North Ossetia has also had problems with large-scale criminal violence. A 1999 nail bomb attack on the central market in the capital, Vladikavkaz, killed 60 people.
DAGESTAN
Status: Republic within Russian Federation
Population: 2,584,200
Capital: Makhachkala
Languages: Dagestani group of languages, Russian
Major religions: Islam
Dagestan is the largest and most ethnically and linguistically diverse of all Russia's North Caucasian republics. It is also a conduit for oil exports from the Caspian Sea.
It is sometimes known as the Mountain of Languages, or Mountain of Nationalities - with some national groups occupying no more than one or two villages.
Dagestan kept out of the first Chechen war, though it was used by the Chechens as a supply corridor.
In 1999, home-grown Muslim radicals were joined by guerrillas from Chechnya in an attempt to establish an Islamic state that was quickly stamped out by the Russian army.
Since then, Dagestan has been the scene of a number of bloody attacks - including one at a Victory Day parade in 2002 - and hundreds of kidnappings.
KABARDINO-BALKARIA
Status: Republic within Russian Federation
Population: 900,500
Capital: Nalchik
Languages: Kabardian, Russian
Major religions: Islam, Christianity
Two ethnic territories form Kabardino-Balkaria: one predominantly of Kabardin (who speak a Caucasian language) and the other predominantly Balkar (who speak a Turkic language). There is also a significant Russian population.
In 1944, Stalin accused the Balkars of collaborating with Nazi Germany and deported the entire population, removing their name from the republic's title. They were only allowed to return in 1957.
Friction between the two communities is rarely far from the surface.
In 1992, the Balkars - who account for about 8% of the population - voted for secession. Their 1996 proclamation of a new republic received little support in Kabardino-Balkaria itself, but was generally backed in Chechnya.
In October 2005 Chechen rebel leader Shamil Basayev orchestrated a major attack on Nalchik, the capital of Kabardino-Balkaria, in which dozens of rebels and members of the security forces died.
SOUTH OSSETIA
Status: Region within Georgia
Population: 70,000 (approx)
Capital: Tskhinvali
Languages: Ossetian, Georgian, Russian
Major religions: Christianity
Although they live in the Southern Caucasus (south of the main ridge of the Caucasus mountains), South Ossetians are closely related to their northern neighbours.
South Ossetia was one of the first flashpoints of ethnic conflict in the disintegrating Soviet Union when, in 1990, calls for unification with North Ossetia led to conflict with Georgia's new nationalist government.
Up to 1,000 people died in two years of fighting. South Ossetia was relatively peaceful until mid-2004, when the conflict briefly flared up again.
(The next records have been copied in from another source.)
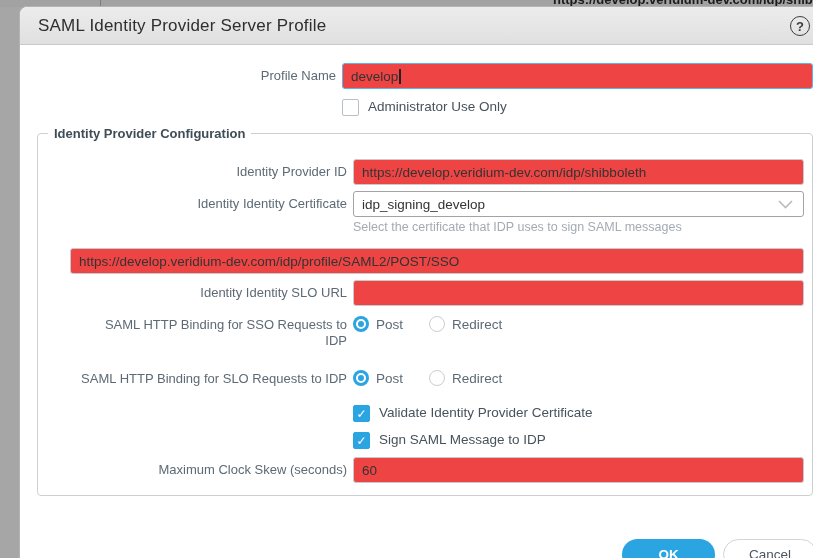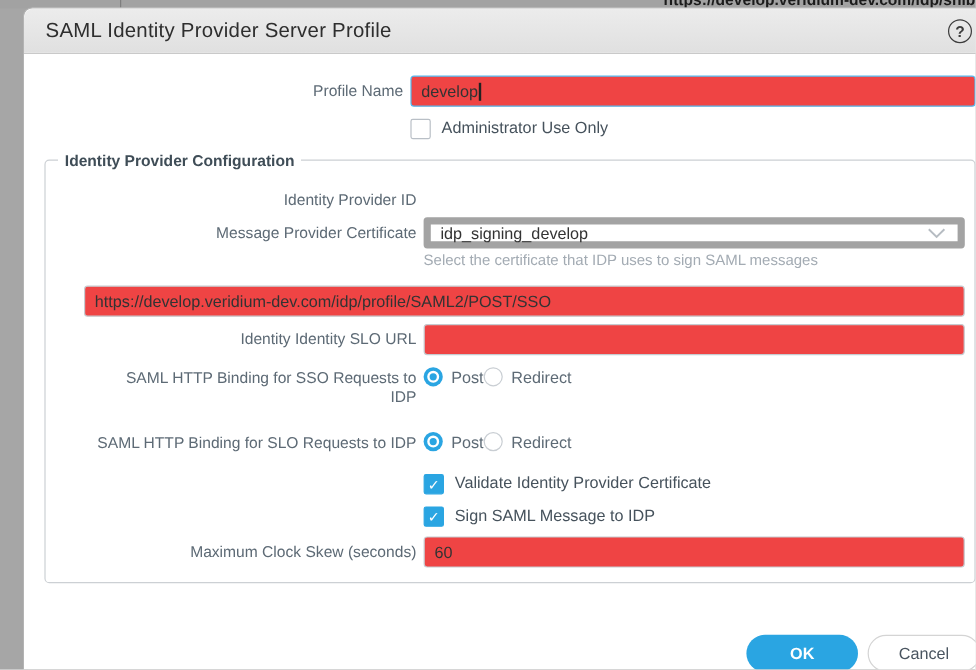--- a/index.html
+++ b/index.html
@@ -160,6 +160,9 @@
 
       <div class="row fs-row first">
         <div class="lbl">Identity Provider ID</div>
+        <div class="textbox">
+          <span>https://develop.veridium-dev.com/idp/shibboleth</span>
+        </div>
       </div>
 
       <div class="row fs-row">

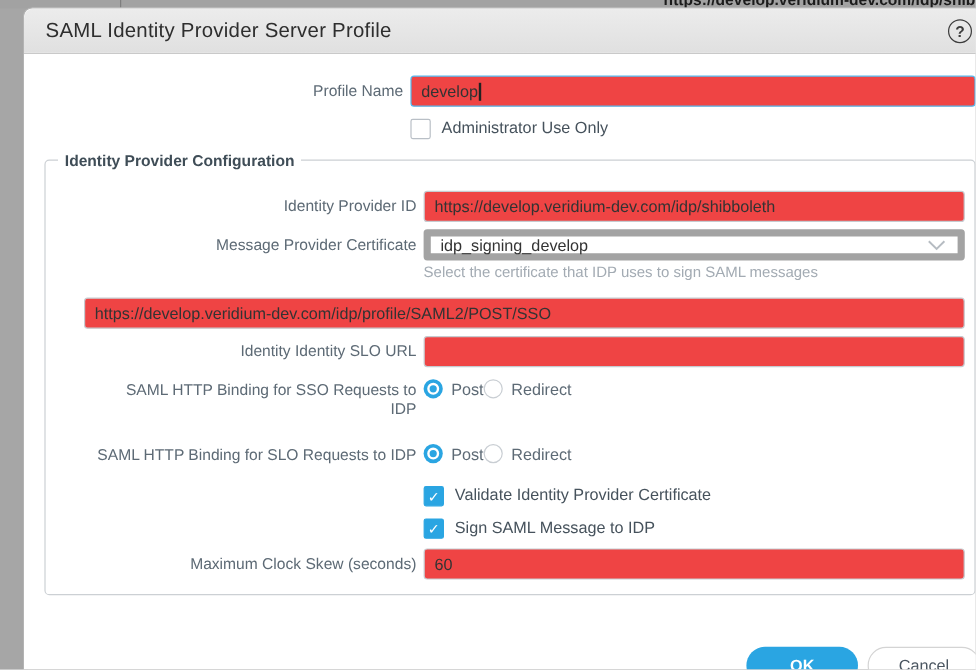--- a/index.html
+++ b/index.html
@@ -166,7 +166,7 @@
       </div>
 
       <div class="row fs-row">
-        <div class="lbl">Message Provider Certificate</div>
+        <div class="lbl">Identity Identity Certificate</div>
         <div class="selectbox">
           <span class="sel-text">idp_signing_develop</span>
           <span class="chevron">

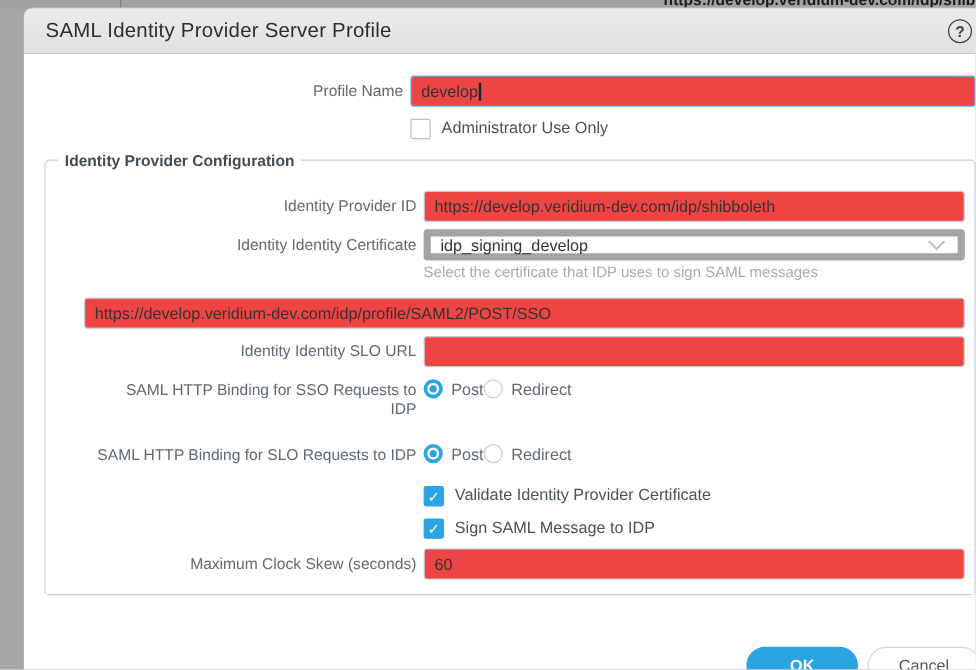--- a/index.html
+++ b/index.html
@@ -55,7 +55,7 @@
   .caret { display:inline-block; width:1.5px; height:15px; background:#222; margin-left:1px; flex:none; }
 
   .selectbox {
-    flex:1; height:26px; border:6px solid #a3a3a3; border-radius:3px;
+    flex:1; height:26px; border:1px solid #a3a3a3; border-radius:3px;
     background:#fff; display:flex; align-items:center; padding:0 8px;
     font-size:13.5px; color:#333; cursor:pointer;
   }

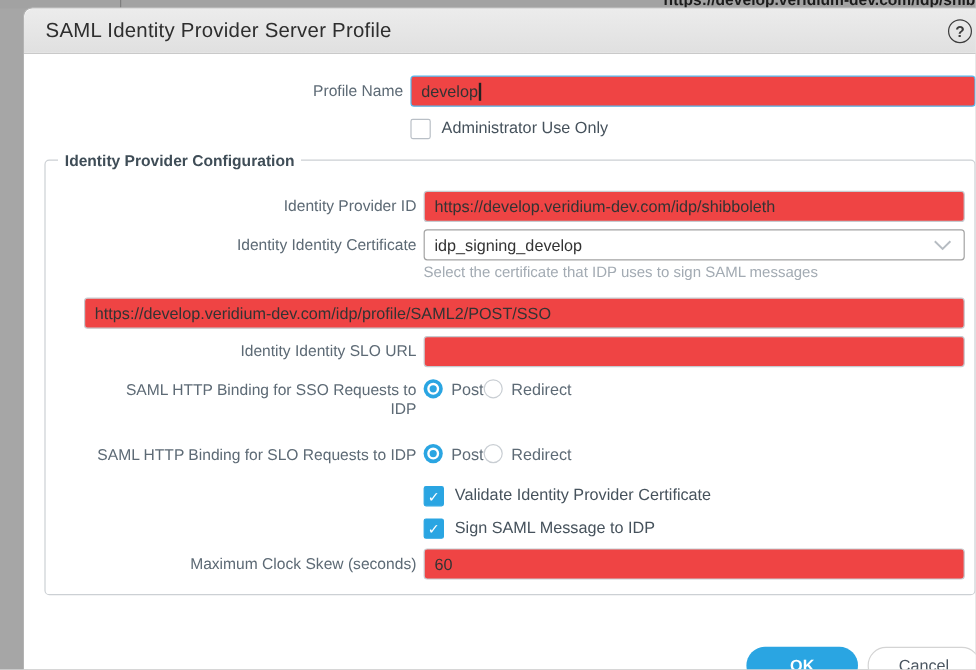--- a/index.html
+++ b/index.html
@@ -102,7 +102,7 @@
   .gap-md { margin-top:14px; }
   .binding-row { align-items:flex-start; margin-top:9px; }
   .binding-row .lbl { padding-top:2px; }
-  .binding-row .radio-group { display:flex; padding-top:1px; }
+  .binding-row .radio-group { display:flex; gap:26px; padding-top:1px; }
   .binding-row2 { margin-top:20px; }
   .cb-row { margin-top:14px; }
   .cb-row .spacer, .binding-spacer { width:283px; flex:none; }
South Ossetia's independence remains unrecognised but separatists hope for support from Moscow. Russia still has peacekeeping forces there and has close contacts with South Ossetian leaders.
ABKHAZIA
Status: Autonomous republic within Georgia (until 1992)
Population: 536,000 before 1992, 250,000 after 1993
Capital: Sukhumi
Languages: Russian, Abkhaz
Major religions: None
Though geographically in the South Caucasus, Abkhazia's strongest kinship links are with North Caucasians.
Abkhazia drove Georgian government troops out of its territory in 1993, a year after they launched an armed intervention to halt Abkhazian moves towards increased autonomy. More than 200,000 ethnic Georgian inhabitants of the region fled.
Two Chechen battalions under the commander Shamil Basayev supported the Abkhaz in this war, which enabled them to enter the Chechen war against Russia in 1994 as battle-hardened units.